The art of shopping (apologies to Sun Tzu)

It's the season of frenzied shopping, which in Vancouver means it's time for the annual "Warehouse clearance sales". I suspect they're not clearing old stock at all and it's all a sinister experiment, which I am the unwitting (or not?) subject of. But anyway, the most notable sales are Arc'teryx, Sugoi, and Icebreaker and I'm not the kind of experimental subject to ignore the chance to own made-in Vancouver things at sub made-in-Vancouver prices. Icebreaker of course isn't made in Vancouver, but it is made from sheep. Having had my fair share of being buried alive under 1000 pairs of extra-small Capri-pants (not as much fun as it sounds) and having had to tear people limb-from-limb to secure socks in my size, I don't enter these endeavors lightly.

I know my limits, and I only have enough fight in me for one warehouse battle-royale per year. This year I skipped Arc'teryx entirely, which is the most fearsome of them all. It's like the Somme of warehouse sales: people clambering listlessly over mounds of purple ski-suits in the hope they might find that special soft-shell jacket that will make existence tolerable. There's probably already a line of people waiting in the rain waiting for next years sale in order to buy... raincoats. But I escaped by the good fortune that I already have a raincoat.

Next, Icebreaker. Now this is a tough one to miss as sheep's clothing is some of the finest (and best for disguises according to legend). I managed to contract my shopping list out to Kala, who's deft rummaging skills netted me a few fine new woolies. Two down, one to go.

The Sugoi sale is for me the softest target of the sales. It's somewhere in the darkest recesses of Burnaby, starts on Friday lunchtime, and invariably falls on a day when it is raining cats and dogs. This makes for a somewhat civilized opening day. For me, it's also easy to stay focused on the prize as the only thing Sugoi make that I want is bike shorts. Of course I've been tempted by fluorescent triathlon singlets, but I'm not sure I can really pull off the tri-geek ensemble without a torpedo helmet and some disco slippers. I did make the rash decision last year to ride my bicycle to this bike-clothes sale, which turned out to be a mistake. There was nothing handy to lock it to and my damp arrival-state caused me to freeze to death several times before my part of the line made it to the door. My conclusion is that cyclists shouldn't ride bikes. This year I did it right (?) and drove the car. Even better, I ran in to two consecutive groups of people I know in the line, scoring me cutting-in opportunities. Yes, I am that queue-jumping person. Pour down your hate on me.

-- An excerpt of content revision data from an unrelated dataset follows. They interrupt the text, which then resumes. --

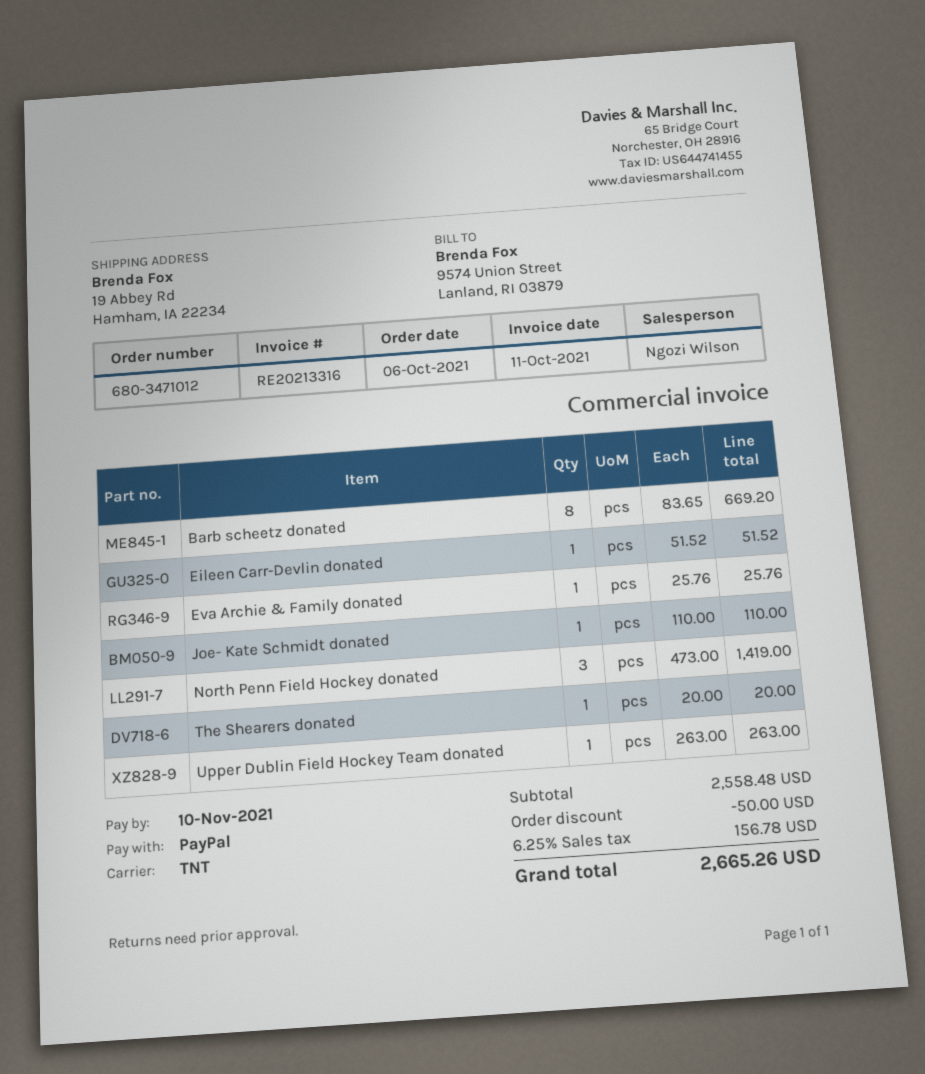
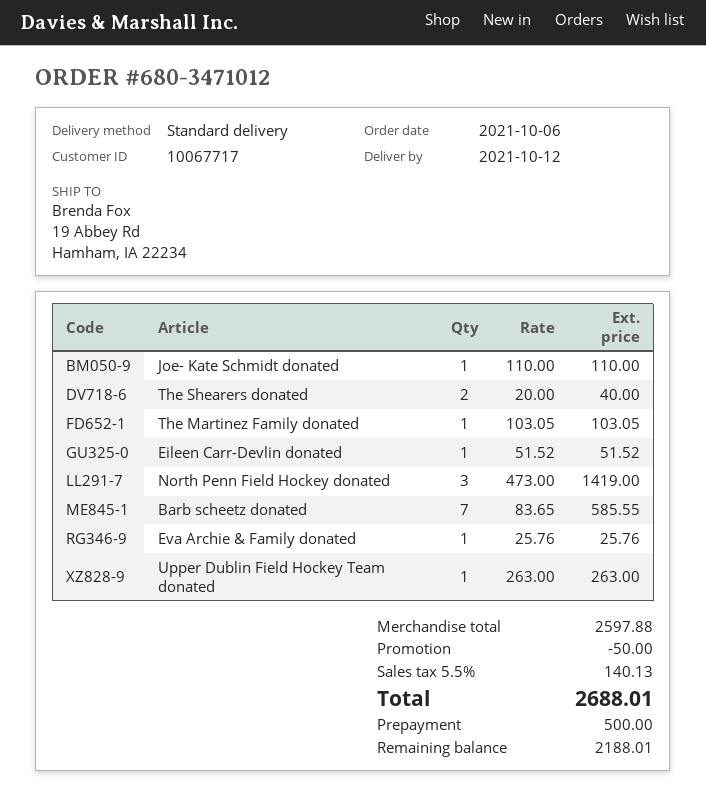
shipping method: TNT -> standard
Barb scheetz donated: 8 x 83.65 = 669.20 -> 7 x 83.65 = 585.55
The Shearers donated: 1 x 20.00 = 20.00 -> 2 x 20.00 = 40.00
The Martinez Family donated: none -> 1 x 103.05 = 103.05
subtotal: 2558.48 -> 2597.88
tax: 6.25% = 156.78 -> 5.5% = 140.13
total: 2665.26 -> 2688.01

Once inside the "warehouse" (or as I suspect, experimental shopping environment) I located the "ugly" rack and started the search for the finest ugly-shorts. I should probably explain ugly-shorts. Sugoi make custom logo'd stuff for whoever wants it, so in the "warehouse sale" (or as I suspect, human battery-farming experiment) there's a special section reserved for all the leftover goods, usually festooned with awful corporate logos and nonsensical slogans. "Be incredible". But, they're really cheap. The browsing was good and I managed to locate not only ugly shorts for all the people I'd agreed to buy for, but also myself. I'm usually a loser in these retail experiments, what with being a medium-sized male in a warehouse full of spandex-crazed medium-sized males. However, I made my escape with satisfying sack of chamois.

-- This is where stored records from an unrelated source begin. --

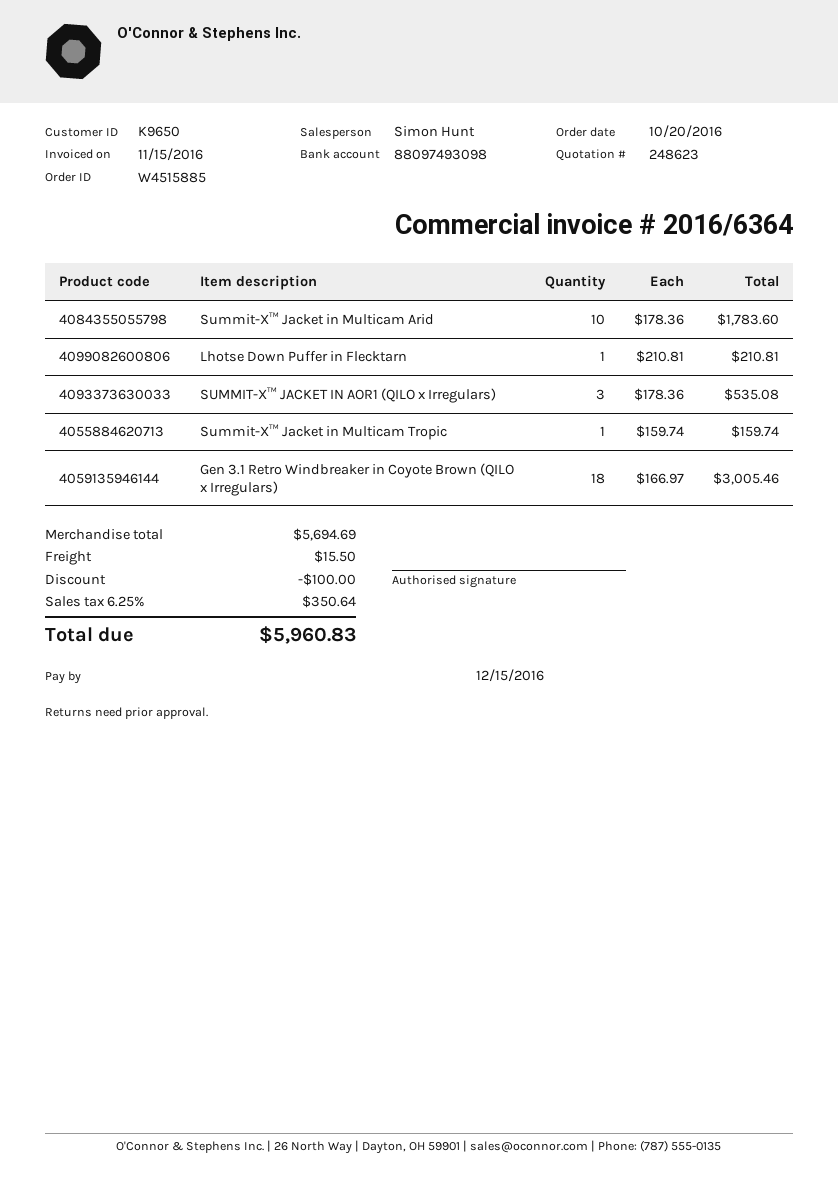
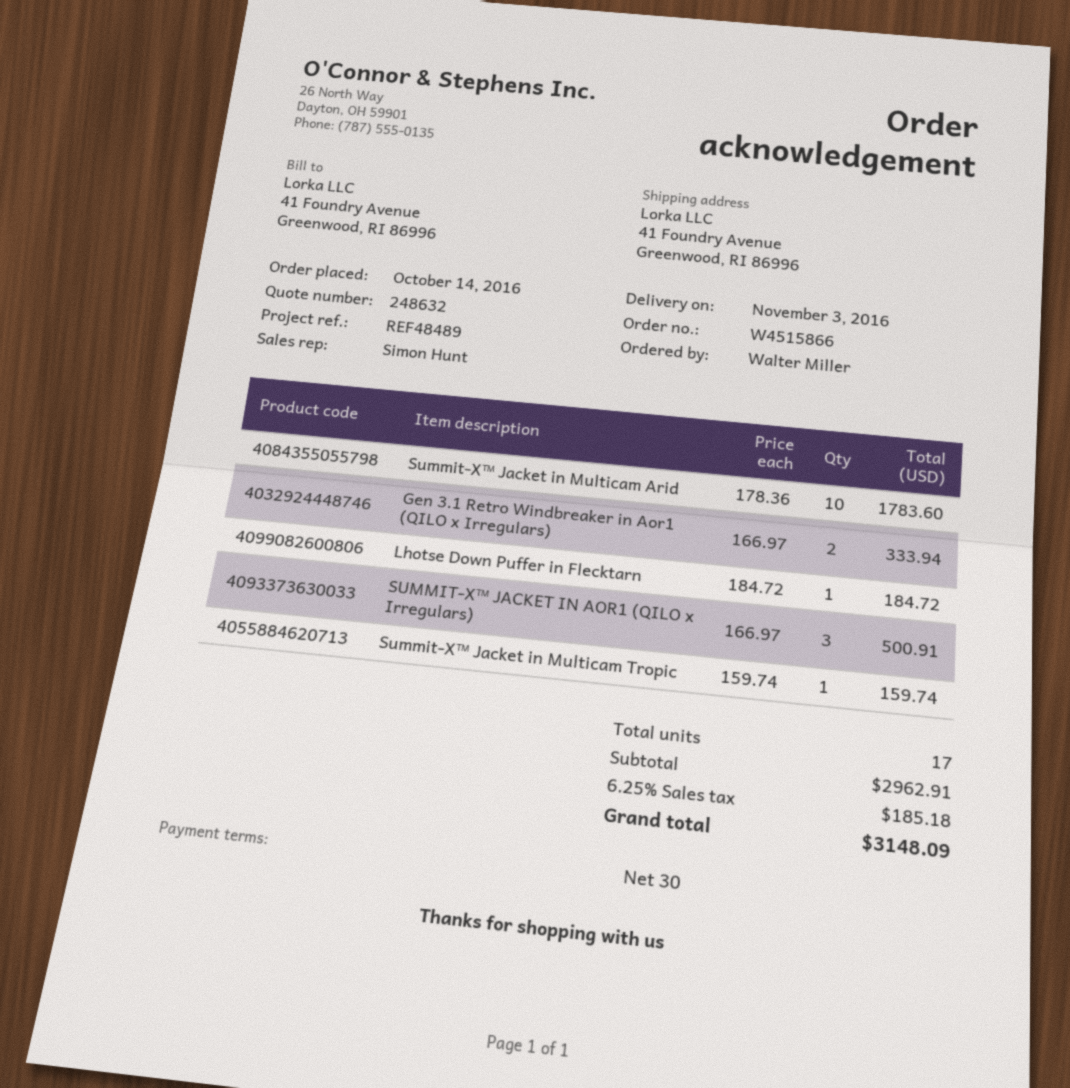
quote number: 248623 -> 248632
order number: W4515885 -> W4515866
order date: 2016-10-20 -> 2016-10-14
Lhotse Down Puffer in Flecktarn: 1 x 210.81 = 210.81 -> 1 x 184.72 = 184.72
SUMMIT-X™ JACKET IN AOR1 (QILO x Irregulars): 3 x 178.36 = 535.08 -> 3 x 166.97 = 500.91
Gen 3.1 Retro Windbreaker in Coyote Brown (QILO x Irregulars): 18 x 166.97 = 3005.46 -> none
Gen 3.1 Retro Windbreaker in Aor1 (QILO x Irregulars): none -> 2 x 166.97 = 333.94
subtotal: 5694.69 -> 2962.91
discount: 100.00 -> none
shipping: 15.50 -> none
tax: 6.25% = 350.64 -> 6.25% = 185.18
total: 5960.83 -> 3148.09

I did have a moment of weakness, influenced by Marc, where I ended up buying my first ever pair of bib-shorts. I've always regarded these things with suspicion, but they have their devotees and I'm not afraid of trying something new, so long as it's cheap. I was swung by their availability in my size, cheapness, and their pure embodiment of ugly-short-ness (they're asymmetrically pink). Then I got home and tried them on. Other than making me look like a long-lost member of Kiss, they're ok I guess. I'm not sure I really "get" why bike shorts need braces, but whatever. If it's hot enough next summer I might go for a ride on the the Shore wearing just these... and my full-face helmet and goggles (to avoid detection).

The spoils of war

Monday, November 11, 2013

Some things are so good they're worth doing nine times, and then planning again for next year.

Firstly, here's my entry for the first ever Mud Ride video/slideshow contest... celebrating the Mud Ride since its inception in 2005.

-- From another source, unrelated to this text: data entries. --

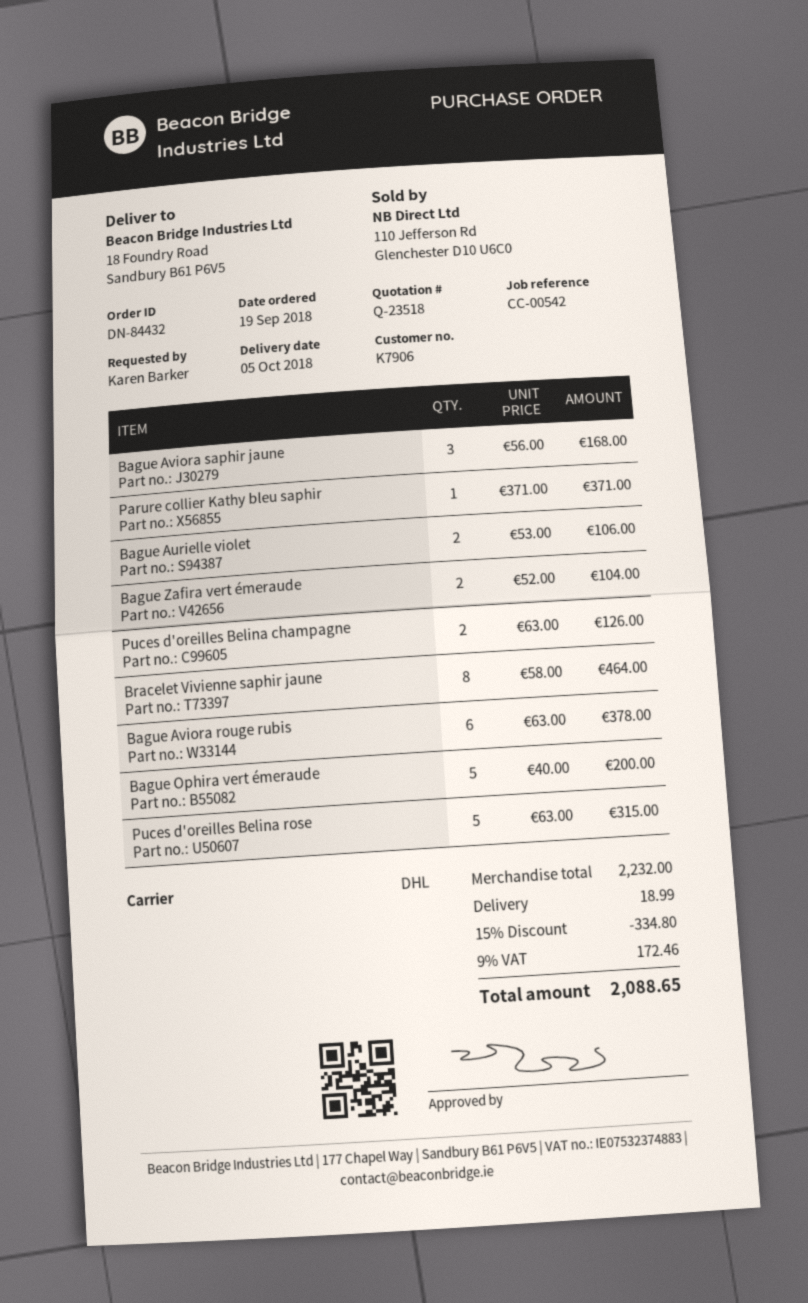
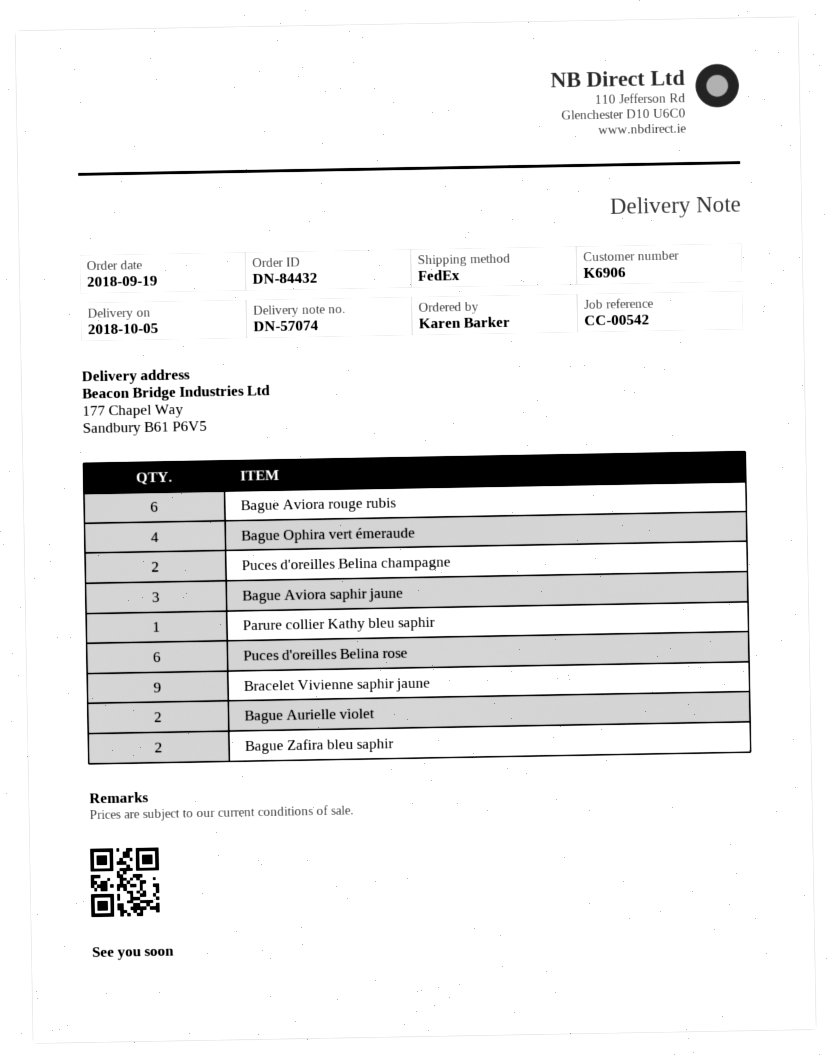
customer number: K7906 -> K6906
shipping method: DHL -> FedEx
ship to: 18 Foundry Road, Sandbury B61 P6V5 -> 177 Chapel Way, Sandbury B61 P6V5
Bague Zafira vert émeraude: 2 -> none
Bracelet Vivienne saphir jaune: 8 -> 9
Bague Ophira vert émeraude: 5 -> 4
Puces d'oreilles Belina rose: 5 -> 6
Bague Zafira bleu saphir: none -> 2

This year the weather was kind to us and we were treated to marginal amounts of mud and even the big yellow thing appearing in the sky (briefly).

The main ingredients of this year's mud ride: bikes, dogs, bike riders, and curry (not shown).

Day 1 on Burke featured various slippery wood to ride over. Demonstrated here by Suzanne and Pippa.

Lina and Cashew tackling some rotting cedar.

...and finally Natalie and Nikki.
The evening was taken up with curry eating and then annual reports in the form of slideshows from Paul and Angie (studying and bike adventures), Alex (a revisiting of the Burning Man festival), Johnny (a bike voyage through the UK), Lina (Molokai to Oahu SUP), me (Mud Ride anthology) and Marc and Nikki (Newfoundland). It's a great new tradition, I'll have to make something new for next year.

Day 2 started off feeling like Christmas. No-one could explain why, but everyone agreed. At the crack of noon we headed out for a ride on Sumas Mountain, but I failed to take any photographs. Our link-up of Knob Gobbler / Holiday Sauce / Extra Sauce / Emma Peel got us back to the car just before dark.

The extra bonus day allowed us by the long weekend saw Johnny, Marc and Lina head off paddling up Widgeon Creek with the salmon and Kala, Nikki and myself heading to The Woodlot for a final ride.

The trail is called Crazy Carpenter. Go figure.
Next year will be the tenth year of the Mud Ride, and will hopefully see us revisit Comox, where it all began. Wherever it is, I am glad of it.

Sunday, November 3, 2013

This one remains on the list

This weekend has been one of contrasts. The incredible wetness of yesterday was offset by blue skies today, which was a relief.

Today Paul and I rode up Fromme in search of a mountain-biking right of passage... and missed slightly. The Jet Boy trail remains on the list for next summer, but we did have a lovely (?) haul all the way up to the ski runs on Cypress complete with a dusting of fresh snow. Then we enjoyed a somewhat hair-raising descent, past an excellent example of a BC "ghost toilet".

BCMC's finest convenience
There was sunshine poking holes through the mist, and a pretty enjoyable steep and technical trail until we realised we were going the wrong way. Then followed quite a lot of bike carrying, clambering over fallen trees, and an unintentional visit to a nice waterfall on Mosquito Creek, where a large cliff halted our progress.

If you look closely, you can see a mountain biker in the picture

We eventually made it back over to Fromme and had a more conventional ride out on Dreamweaver and Lower Crippler back to the car. Then we picked up Lina and Kala from the end of their Hanes Valley run, and went to the pub.

Despite the lack of actually finding the right trail, I feel pretty satisfied with our efforts and also just unblocked the bath drain... so celebration is due all around I think. I may have also managed to enter an excellent bike race for next year, but we'll have to see about that.